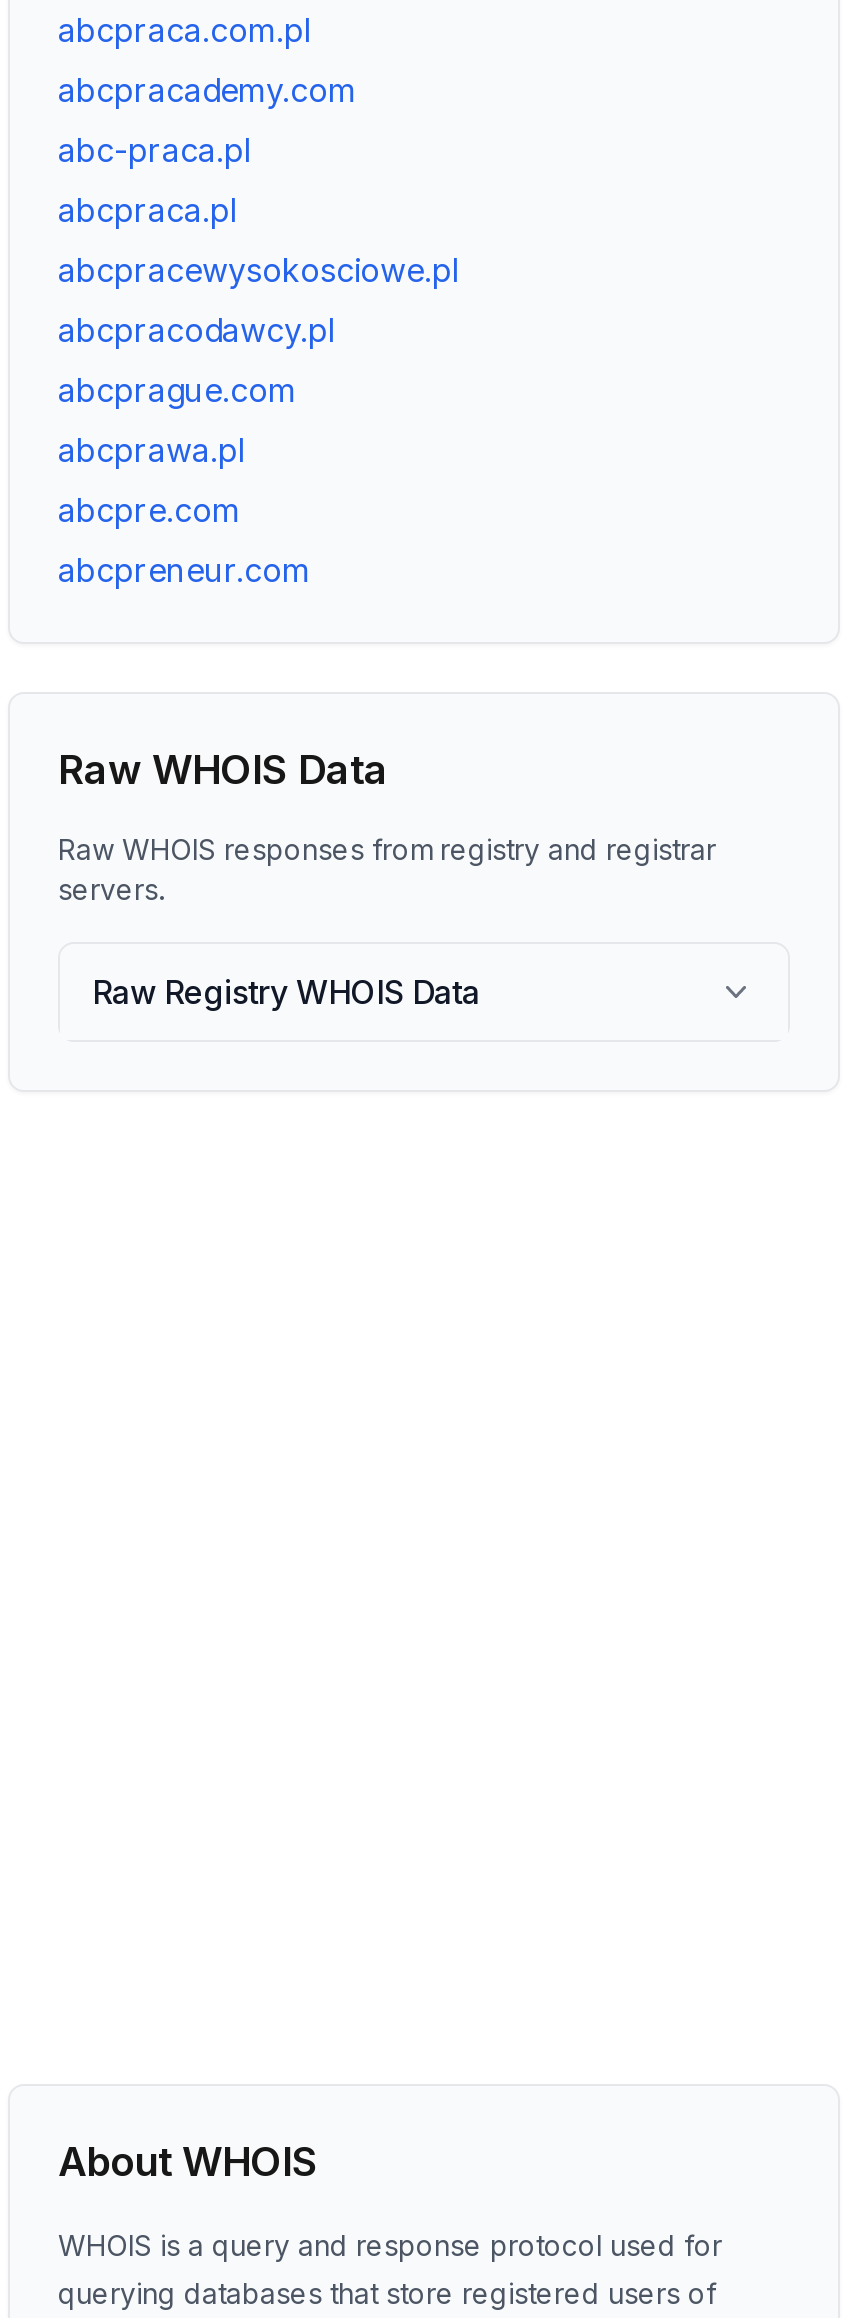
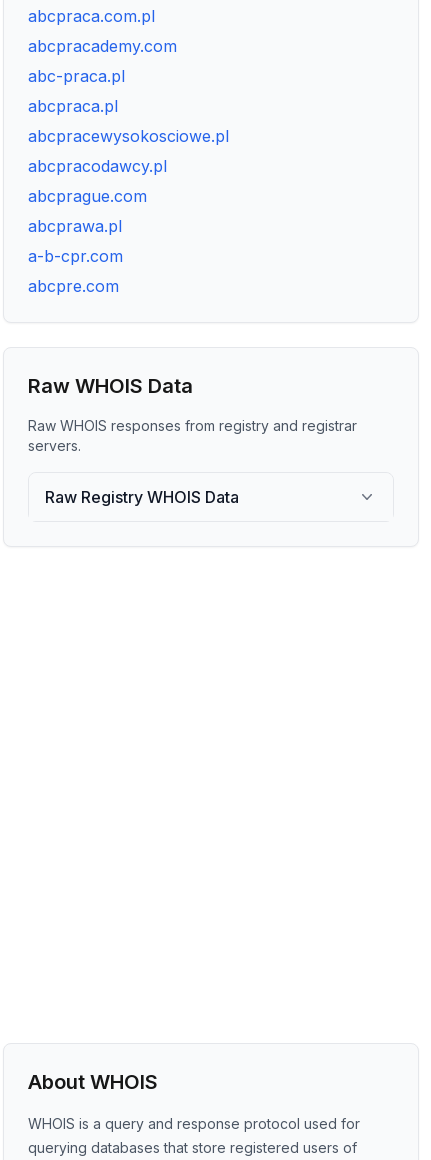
+ a-b-cpr.com

moved down: abcpre.com

- abcpreneur.com
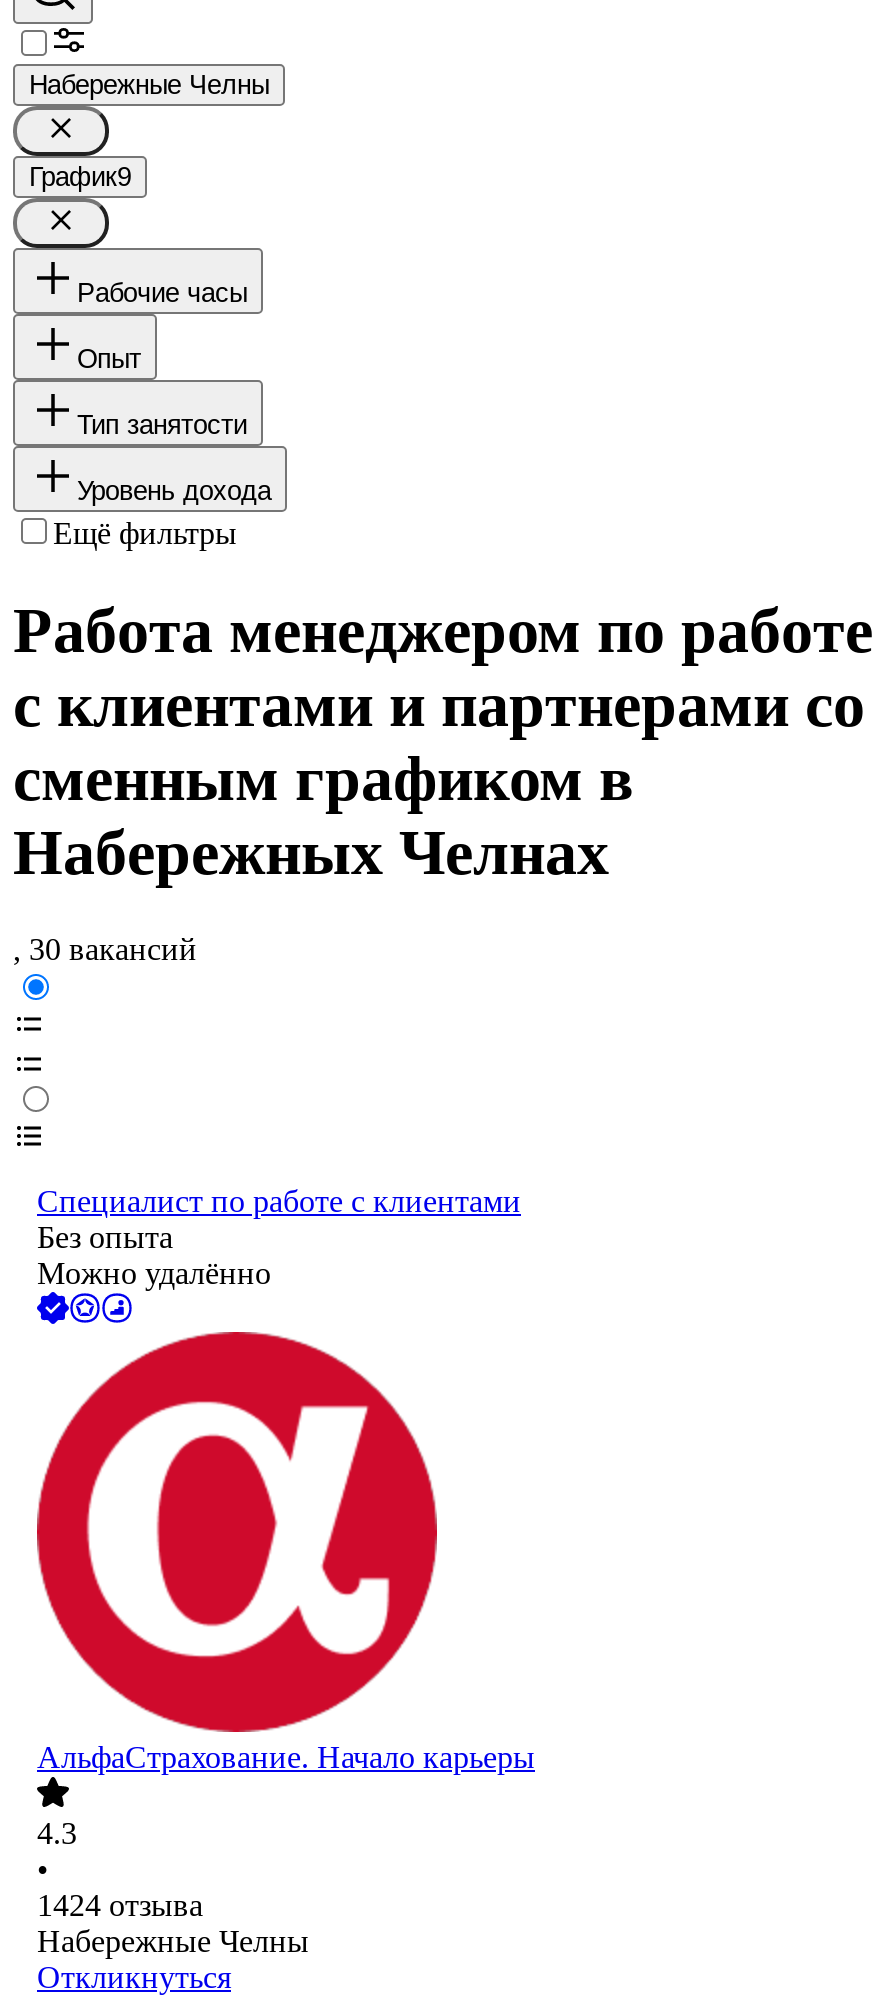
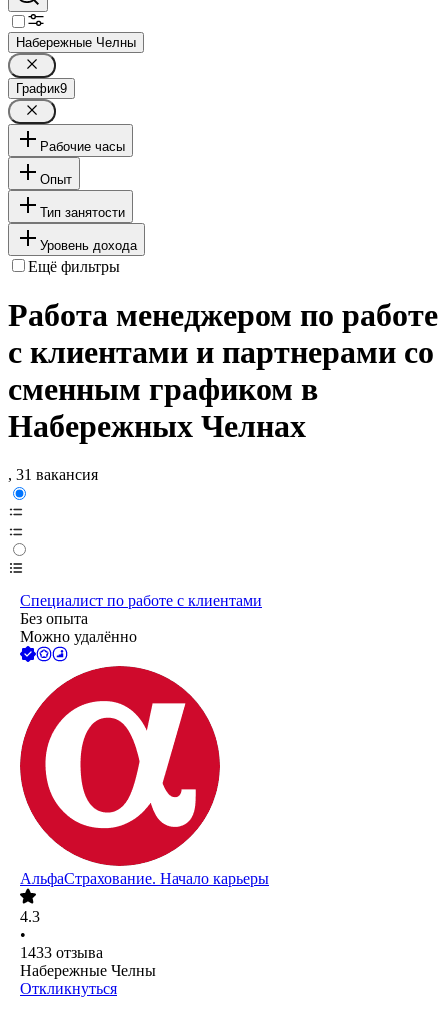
- , 30 вакансий
+ , 31 вакансия

- 1424 отзыва
+ 1433 отзыва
***
Brief: Retype all entries exactly, without the images.

Exercise output:
+ a-b-cpr.com

moved down: abcpre.com

- abcpreneur.com
- , 30 вакансий
+ , 31 вакансия

- 1424 отзыва
+ 1433 отзыва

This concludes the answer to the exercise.